Cricket was a game that had traditions values and an unwritten code that governed the players and administrators. When that tradition was challenged, or code was broken all hell was loosed. Over recent years the significant shifts distorted reality. The monomaniacal focus on winning at all cost and money does this!

I had such a wonderful time when my sons played cricket, and I took them to the Gabba – just the other day one of my sons posted a clip of Dean Jones scoring 145 saying – “we were there!”. Memories!

No words describe the “gutted” feeling from Sunday but somewhere inside a broken-hearted young boy is looking at his heroes profoundly disillusioned! And now an enraged grandfather is pondering what to say to his grandsons when they ask me to take them to the cricket.

In the emerging discussion about punishment – one match from the ICC is pathetic – possibly one year for a couple of players is manifestly inadequately. Hardly a blip on their calendar – a refreshing break. What signal does it send?

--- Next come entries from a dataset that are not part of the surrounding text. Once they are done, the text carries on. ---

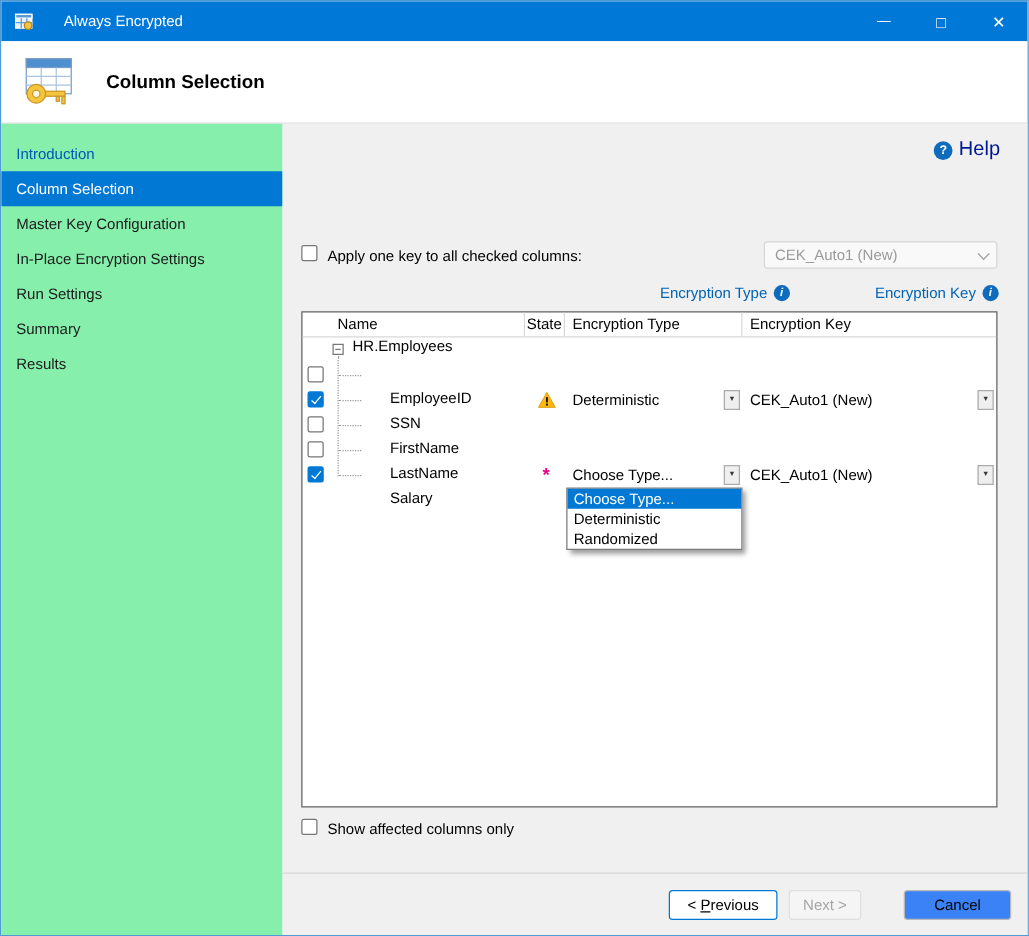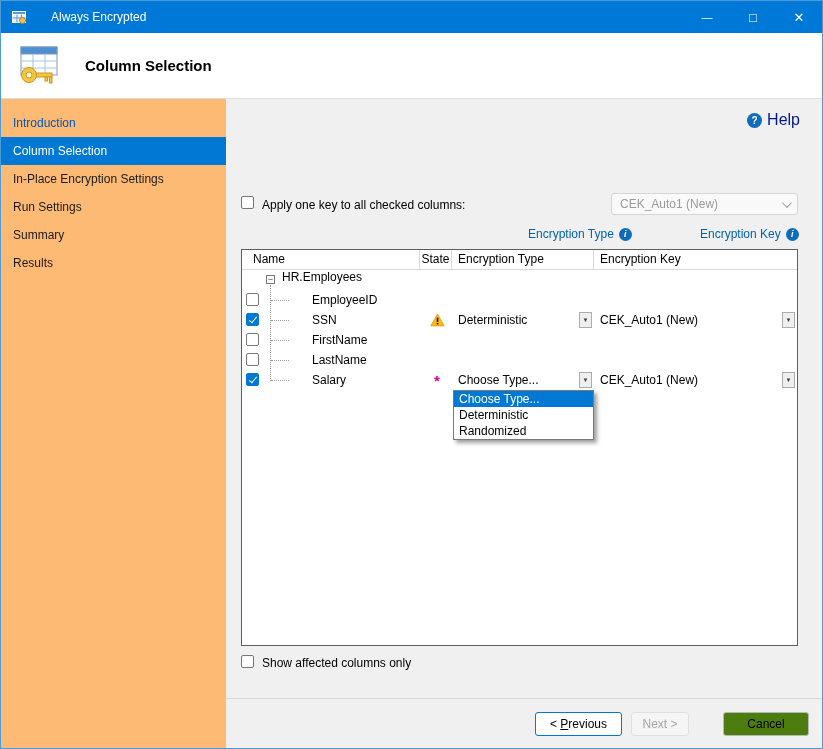--- a/index.html
+++ b/index.html
@@ -20,7 +20,7 @@
   .header h1 { font-size:15px; font-weight:bold; color:#000000; margin-left:24px; }
 
   
-  .sidebar { position:absolute; left:0; top:98px; width:225px; height:651px; background:#fdba74; padding-top:10px; }
+  .sidebar { position:absolute; left:0; top:98px; width:225px; height:651px; background:#86efac; padding-top:10px; }
   .side-item { height:28px; line-height:28px; padding-left:12px; font-size:12px; color:#1b1b1b; cursor:default; }
   .side-item.link { color:#0057B8; }
   .side-item.active { background:#0078D4; color:#ffffff; }

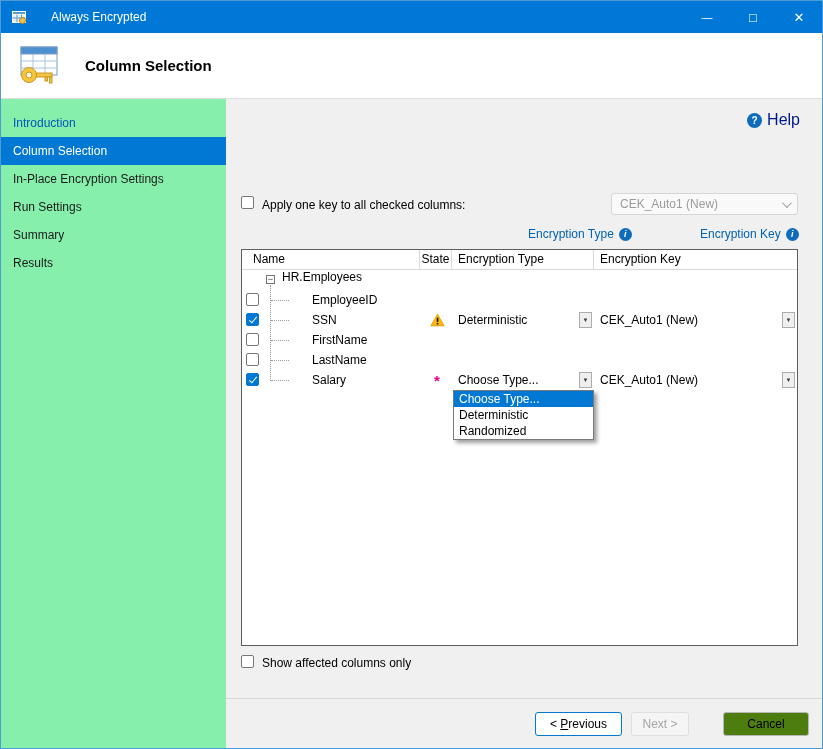--- a/index.html
+++ b/index.html
@@ -138,6 +138,7 @@
   <div class="sidebar">
     <div class="side-item link">Introduction</div>
     <div class="side-item active">Column Selection</div>
+    <div class="side-item">Master Key Configuration</div>
     <div class="side-item">In-Place Encryption Settings</div>
     <div class="side-item">Run Settings</div>
     <div class="side-item">Summary</div>

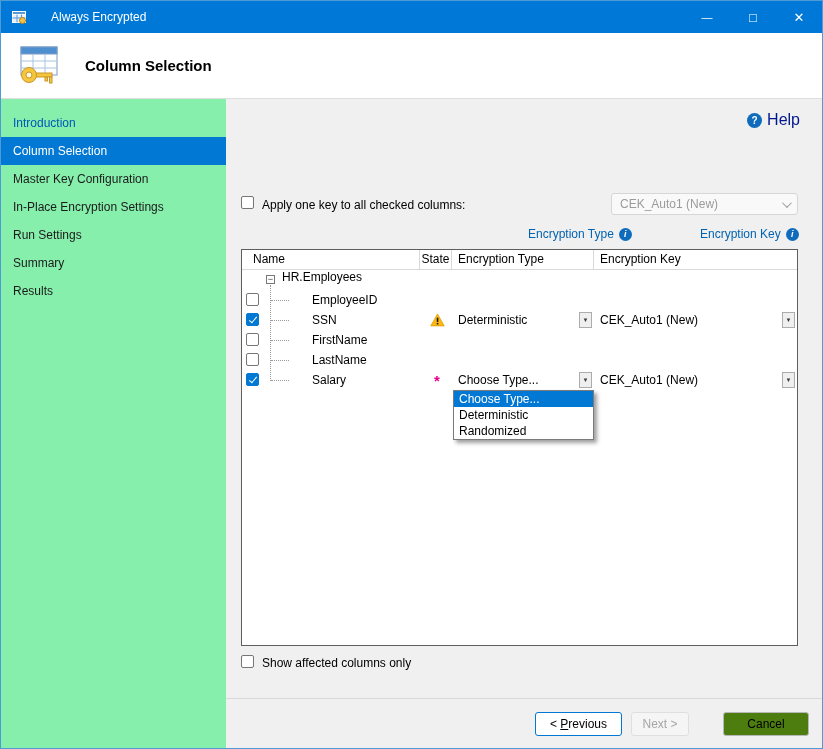--- a/index.html
+++ b/index.html
@@ -53,7 +53,7 @@
   .grid { position:absolute; left:15px; top:150px; width:557px; height:397px; background:#ffffff; border:1px solid #5E5E5E; }
   .grid-header { display:flex; height:20px; border-bottom:1px solid #D9D9D9; font-size:12px; color:#000; }
   .grid-header > div { line-height:19px; }
-  .h-name { width:178px; padding-left:11px; border-right:1px solid #D9D9D9; }
+  .h-name { width:178px; padding-left:28px; border-right:1px solid #D9D9D9; }
   .h-state { width:32px; text-align:center; border-right:1px solid #D9D9D9; overflow:hidden; }
   .h-type { width:142px; padding-left:6px; border-right:1px solid #D9D9D9; }
   .h-key { flex:1; padding-left:6px; }

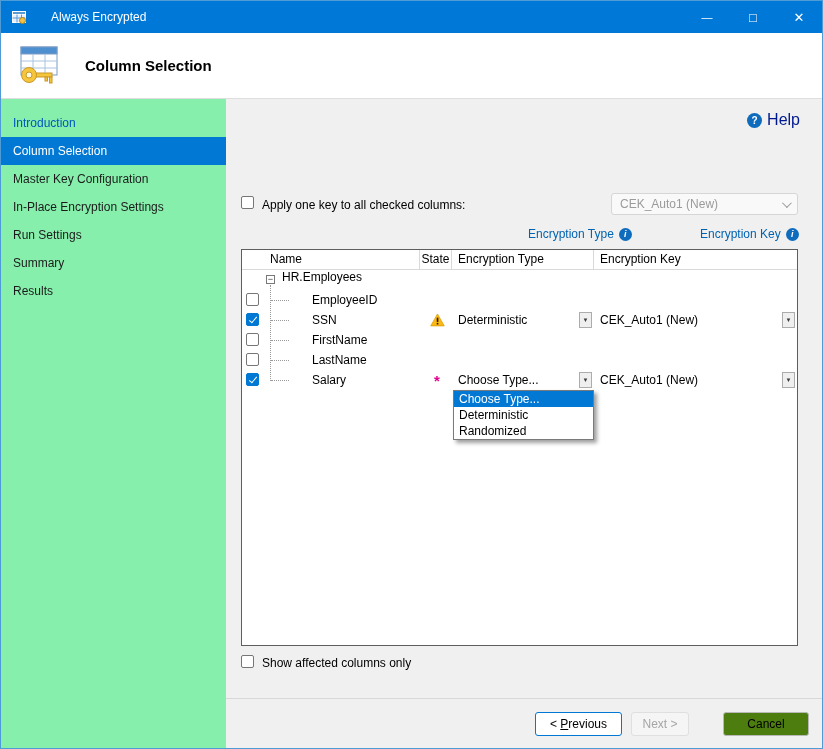--- a/index.html
+++ b/index.html
@@ -63,7 +63,7 @@
   .g-row .cb { left:4px; top:3px; }
   .expander { position:absolute; left:24px; top:5px; width:9px; height:9px; border:1px solid #787878; background:#fff; font-size:9px; line-height:6px; text-align:center; color:#333; }
   .g-group-name { position:absolute; left:40px; top:0; }
-  .g-name { position:absolute; left:70px; top:3px; }
+  .g-name { position:absolute; left:70px; top:21px; }
   .tree { position:absolute; left:0; top:0; width:178px; height:140px; pointer-events:none; }
   .tl-v { position:absolute; left:28px; top:15px; height:96px; border-left:1px dotted #9a9a9a; }
   .tl-h { position:absolute; left:29px; width:18px; border-top:1px dotted #9a9a9a; }

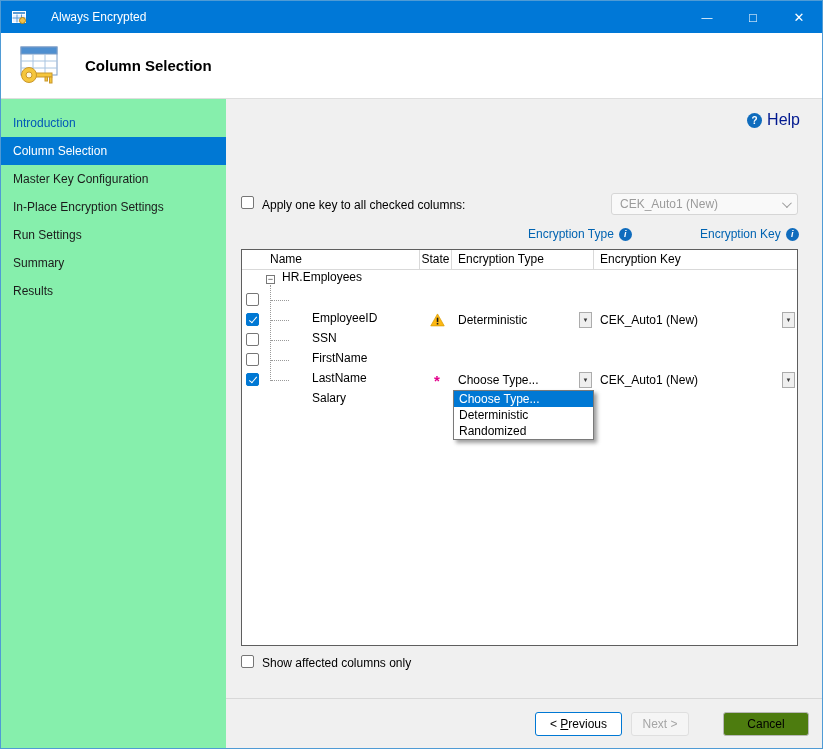--- a/index.html
+++ b/index.html
@@ -90,7 +90,7 @@
   .btn-prev { left:309px; width:87px; background:#ffffff; border:1px solid #0078D4; color:#000; }
   .btn-prev .u { text-decoration:underline; }
   .btn-next { left:405px; width:58px; background:#F5F5F5; border:1px solid #DFDFDF; color:#A5A5A5; }
-  .btn-cancel { left:497px; width:86px; background:#4d7c0f; border:1px solid #B8B8B8; color:#000; }
+  .btn-cancel { left:497px; width:86px; background:#3b82f6; border:1px solid #B8B8B8; color:#000; }
 </style>
 </head>
 <body>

What are the factors to consider?

Many years ago, in another life, I was interested in the evolution of the professional sport and spent some time reading about ethical leadership and moral character, and at the time the website of the Australian Sports Commission had an article in which I found the following:

“If sport loses its integrity and value as something worth honouring, it will have many detrimental effects, not least of all, challenging the cultural importance that sport has in Australia. Other effects include:

  • Diminishing sports ability to provide positive role models for young people
  • Diminishing community support and respect
  • Diminishing its ability to be an agent of social cohesion
  • Decreasing corporate support
  • Decreasing membership
  • Increasing litigation and insurance costs
  • Increasing negative media coverage

It is also worth noting that many of the inappropriate behaviours occurring in sport are not only socially unacceptable but are in fact illegal and have long-term negative effects on people’s lives.” Author Unknown

Reference: Australian Sports Commission – Ethics in Sport – paper on Web Site (2006)

In the early paragraphs of this, I said I was upset but not surprised. Over many years I have watched the evolution of professional sport, and it seems there is a continuum.

What is a game, or activity becomes a sport; the sport becomes an entertainment product, and then on an intermittent basis it becomes A JOKE! (the entertainment system thrives!)

Then it moves between entertainment and JOKE!!

On reflection all of those issues raised by the Australian Sports Commission need to be considered but how does one value the destruction of dreams?

A young boy whose heart is broken and

A Grandpa whose answer to the question “Can you take me to the cricket?” is caught up in a sea of rage!